--- What is expected ---
Give the records again exactly, but drop the pictures.

--- Data to examine ---
━━━━━━━━━━

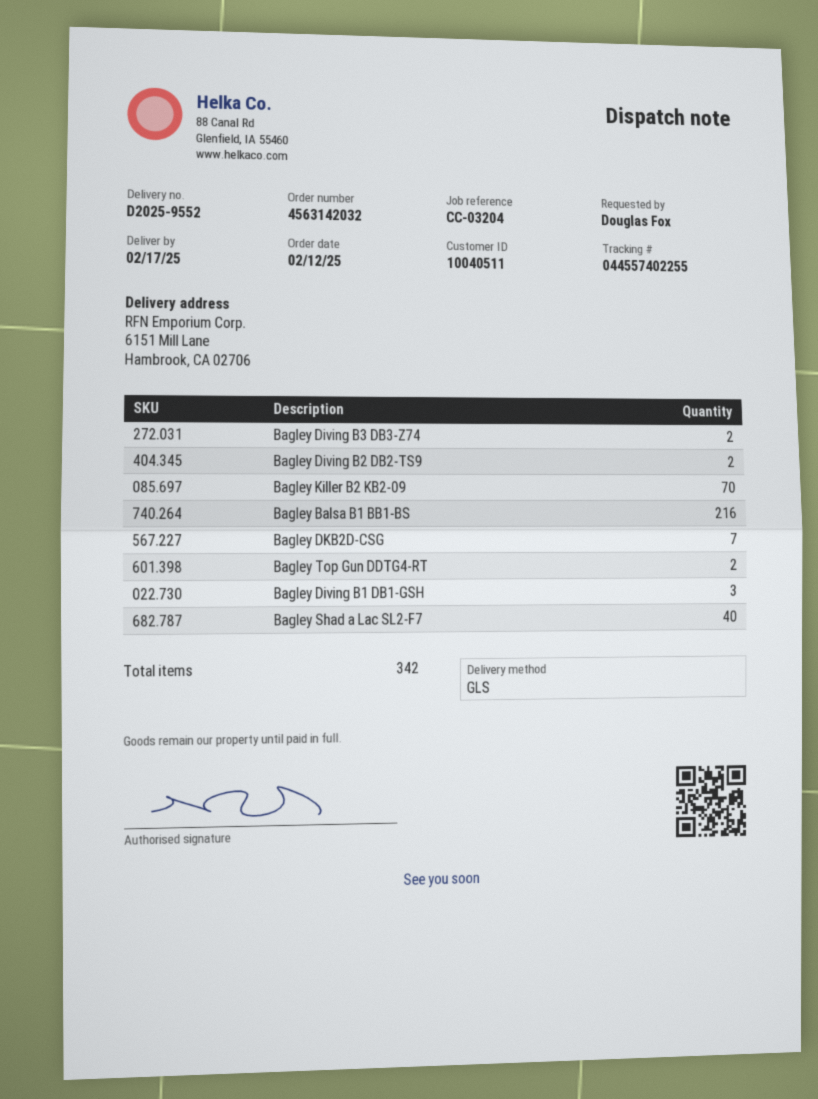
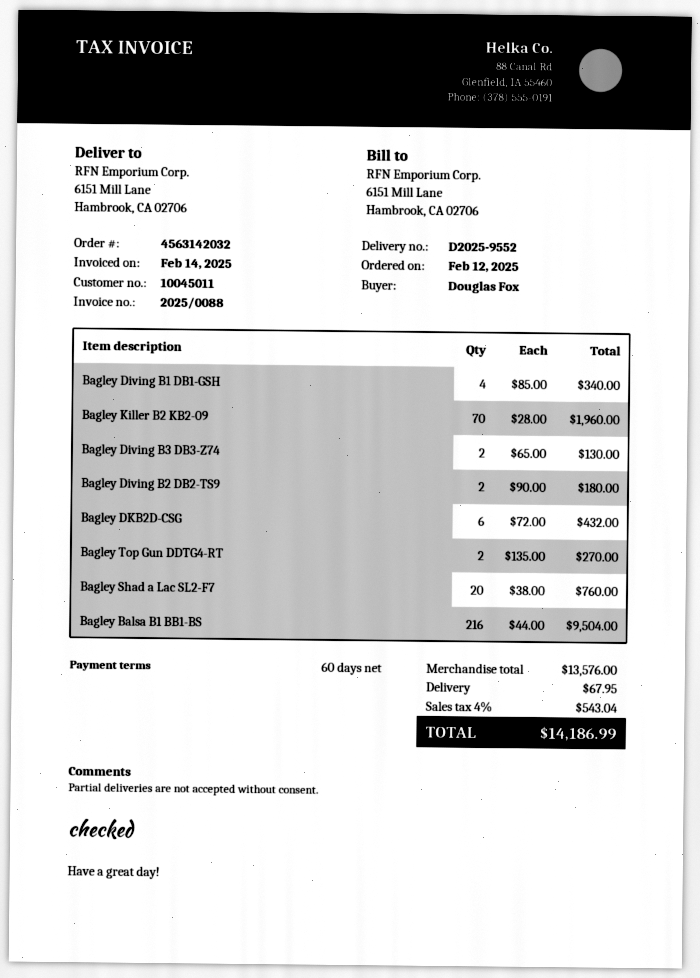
customer number: 10040511 -> 10045011
Bagley DKB2D-CSG: 7 -> 6
Bagley Diving B1 DB1-GSH: 3 -> 4
Bagley Shad a Lac SL2-F7: 40 -> 20

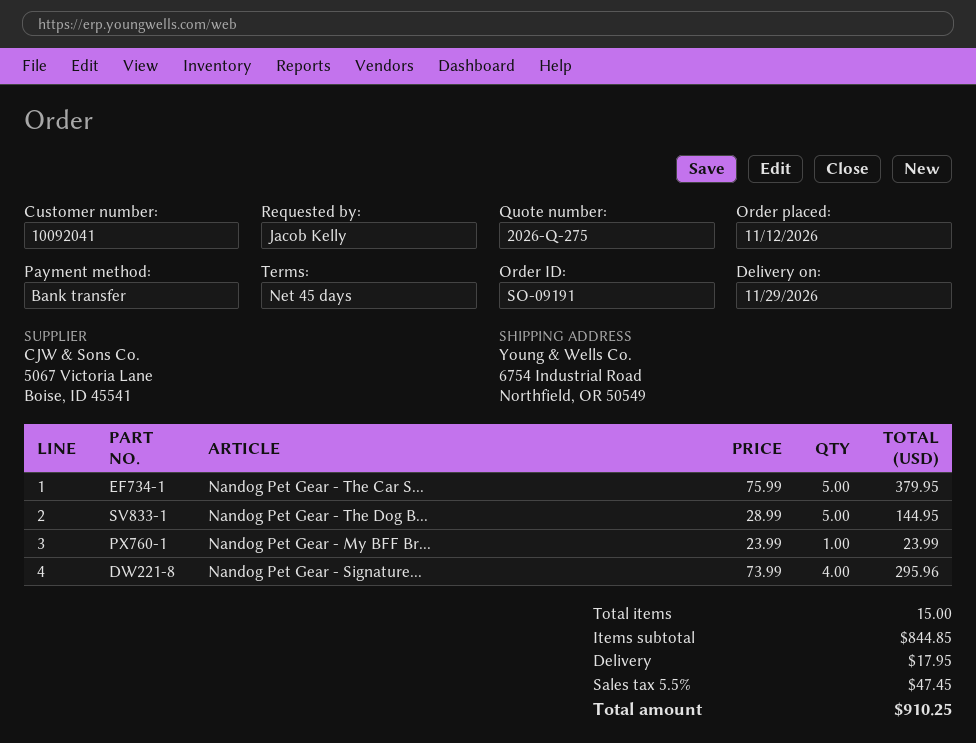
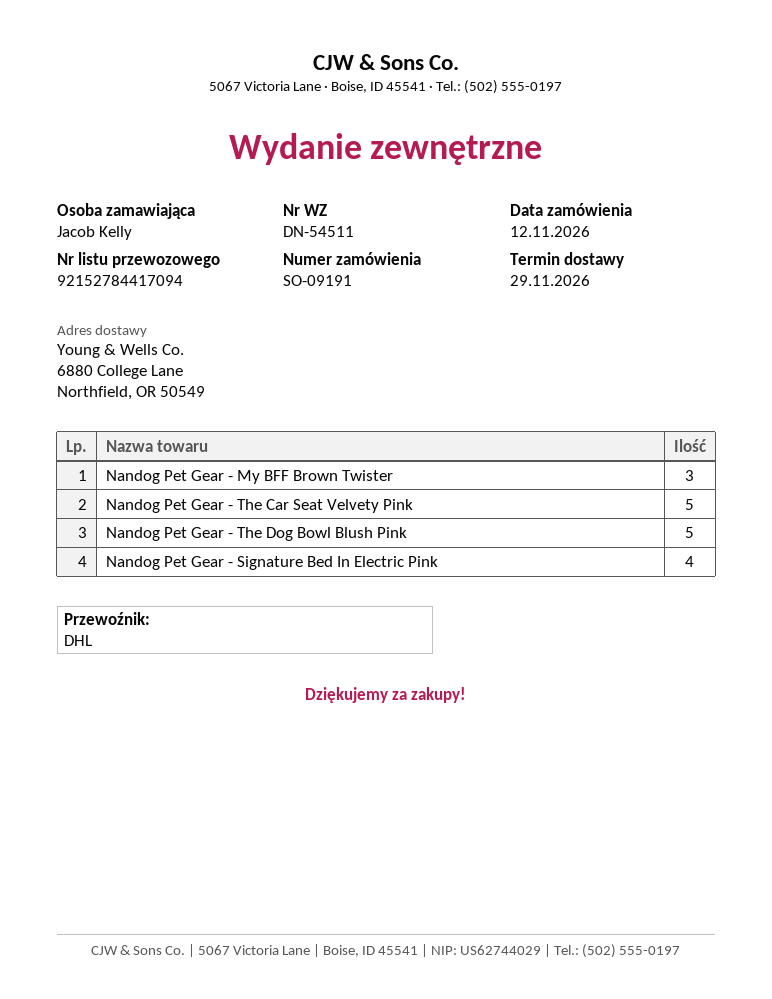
ship to: 6754 Industrial Road, Northfield, OR 50549 -> 6880 College Lane, Northfield, OR 50549
Nandog Pet Gear - My BFF Br...: 1 -> 3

━━━━━━━━━━

--- Solution for this exercise ---
customer number: 10040511 -> 10045011
Bagley DKB2D-CSG: 7 -> 6
Bagley Diving B1 DB1-GSH: 3 -> 4
Bagley Shad a Lac SL2-F7: 40 -> 20

ship to: 6754 Industrial Road, Northfield, OR 50549 -> 6880 College Lane, Northfield, OR 50549
Nandog Pet Gear - My BFF Br...: 1 -> 3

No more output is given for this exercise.